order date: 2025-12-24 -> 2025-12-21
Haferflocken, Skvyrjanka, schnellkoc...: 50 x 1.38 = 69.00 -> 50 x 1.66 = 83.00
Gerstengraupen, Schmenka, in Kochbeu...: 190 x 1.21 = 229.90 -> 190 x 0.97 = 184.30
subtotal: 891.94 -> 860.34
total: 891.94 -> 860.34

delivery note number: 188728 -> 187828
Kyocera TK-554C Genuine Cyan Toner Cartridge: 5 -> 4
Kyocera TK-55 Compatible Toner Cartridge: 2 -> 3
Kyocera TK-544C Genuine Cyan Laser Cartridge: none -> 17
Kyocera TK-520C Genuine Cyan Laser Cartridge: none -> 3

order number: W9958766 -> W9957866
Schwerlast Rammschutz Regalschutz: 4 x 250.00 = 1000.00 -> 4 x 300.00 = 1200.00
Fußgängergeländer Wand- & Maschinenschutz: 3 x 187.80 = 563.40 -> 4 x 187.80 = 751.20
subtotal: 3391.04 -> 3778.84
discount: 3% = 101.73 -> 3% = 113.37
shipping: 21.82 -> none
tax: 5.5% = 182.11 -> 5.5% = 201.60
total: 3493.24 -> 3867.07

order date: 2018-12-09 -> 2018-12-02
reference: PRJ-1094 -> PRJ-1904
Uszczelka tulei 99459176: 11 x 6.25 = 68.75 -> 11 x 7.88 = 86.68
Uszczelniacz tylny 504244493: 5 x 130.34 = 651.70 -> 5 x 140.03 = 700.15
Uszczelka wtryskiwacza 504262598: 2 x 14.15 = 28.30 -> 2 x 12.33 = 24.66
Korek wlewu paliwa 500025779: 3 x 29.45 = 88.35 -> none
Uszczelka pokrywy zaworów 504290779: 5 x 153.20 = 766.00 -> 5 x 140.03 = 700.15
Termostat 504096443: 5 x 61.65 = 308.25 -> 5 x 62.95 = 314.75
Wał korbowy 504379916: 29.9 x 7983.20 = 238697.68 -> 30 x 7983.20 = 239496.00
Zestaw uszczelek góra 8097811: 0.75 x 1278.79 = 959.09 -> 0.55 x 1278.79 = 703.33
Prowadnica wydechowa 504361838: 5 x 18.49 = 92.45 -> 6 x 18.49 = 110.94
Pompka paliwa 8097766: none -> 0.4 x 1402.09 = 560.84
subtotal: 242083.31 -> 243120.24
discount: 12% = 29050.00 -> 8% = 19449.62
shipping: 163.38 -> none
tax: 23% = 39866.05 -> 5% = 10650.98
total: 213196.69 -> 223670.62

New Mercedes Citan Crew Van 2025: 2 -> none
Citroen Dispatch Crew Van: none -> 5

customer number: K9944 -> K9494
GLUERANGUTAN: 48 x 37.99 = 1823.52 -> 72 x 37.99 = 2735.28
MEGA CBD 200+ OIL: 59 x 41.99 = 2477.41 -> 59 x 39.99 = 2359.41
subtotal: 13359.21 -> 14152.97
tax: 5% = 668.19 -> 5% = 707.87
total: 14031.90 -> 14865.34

▶ _REQUIRED ACTION_
Go through the material above line by line and copy it exactly.

▶ _OUTPUT FOR THIS EXERCISE_
order date: 2025-12-24 -> 2025-12-21
Haferflocken, Skvyrjanka, schnellkoc...: 50 x 1.38 = 69.00 -> 50 x 1.66 = 83.00
Gerstengraupen, Schmenka, in Kochbeu...: 190 x 1.21 = 229.90 -> 190 x 0.97 = 184.30
subtotal: 891.94 -> 860.34
total: 891.94 -> 860.34

delivery note number: 188728 -> 187828
Kyocera TK-554C Genuine Cyan Toner Cartridge: 5 -> 4
Kyocera TK-55 Compatible Toner Cartridge: 2 -> 3
Kyocera TK-544C Genuine Cyan Laser Cartridge: none -> 17
Kyocera TK-520C Genuine Cyan Laser Cartridge: none -> 3

order number: W9958766 -> W9957866
Schwerlast Rammschutz Regalschutz: 4 x 250.00 = 1000.00 -> 4 x 300.00 = 1200.00
Fußgängergeländer Wand- & Maschinenschutz: 3 x 187.80 = 563.40 -> 4 x 187.80 = 751.20
subtotal: 3391.04 -> 3778.84
discount: 3% = 101.73 -> 3% = 113.37
shipping: 21.82 -> none
tax: 5.5% = 182.11 -> 5.5% = 201.60
total: 3493.24 -> 3867.07

order date: 2018-12-09 -> 2018-12-02
reference: PRJ-1094 -> PRJ-1904
Uszczelka tulei 99459176: 11 x 6.25 = 68.75 -> 11 x 7.88 = 86.68
Uszczelniacz tylny 504244493: 5 x 130.34 = 651.70 -> 5 x 140.03 = 700.15
Uszczelka wtryskiwacza 504262598: 2 x 14.15 = 28.30 -> 2 x 12.33 = 24.66
Korek wlewu paliwa 500025779: 3 x 29.45 = 88.35 -> none
Uszczelka pokrywy zaworów 504290779: 5 x 153.20 = 766.00 -> 5 x 140.03 = 700.15
Termostat 504096443: 5 x 61.65 = 308.25 -> 5 x 62.95 = 314.75
Wał korbowy 504379916: 29.9 x 7983.20 = 238697.68 -> 30 x 7983.20 = 239496.00
Zestaw uszczelek góra 8097811: 0.75 x 1278.79 = 959.09 -> 0.55 x 1278.79 = 703.33
Prowadnica wydechowa 504361838: 5 x 18.49 = 92.45 -> 6 x 18.49 = 110.94
Pompka paliwa 8097766: none -> 0.4 x 1402.09 = 560.84
subtotal: 242083.31 -> 243120.24
discount: 12% = 29050.00 -> 8% = 19449.62
shipping: 163.38 -> none
tax: 23% = 39866.05 -> 5% = 10650.98
total: 213196.69 -> 223670.62

New Mercedes Citan Crew Van 2025: 2 -> none
Citroen Dispatch Crew Van: none -> 5

customer number: K9944 -> K9494
GLUERANGUTAN: 48 x 37.99 = 1823.52 -> 72 x 37.99 = 2735.28
MEGA CBD 200+ OIL: 59 x 41.99 = 2477.41 -> 59 x 39.99 = 2359.41
subtotal: 13359.21 -> 14152.97
tax: 5% = 668.19 -> 5% = 707.87
total: 14031.90 -> 14865.34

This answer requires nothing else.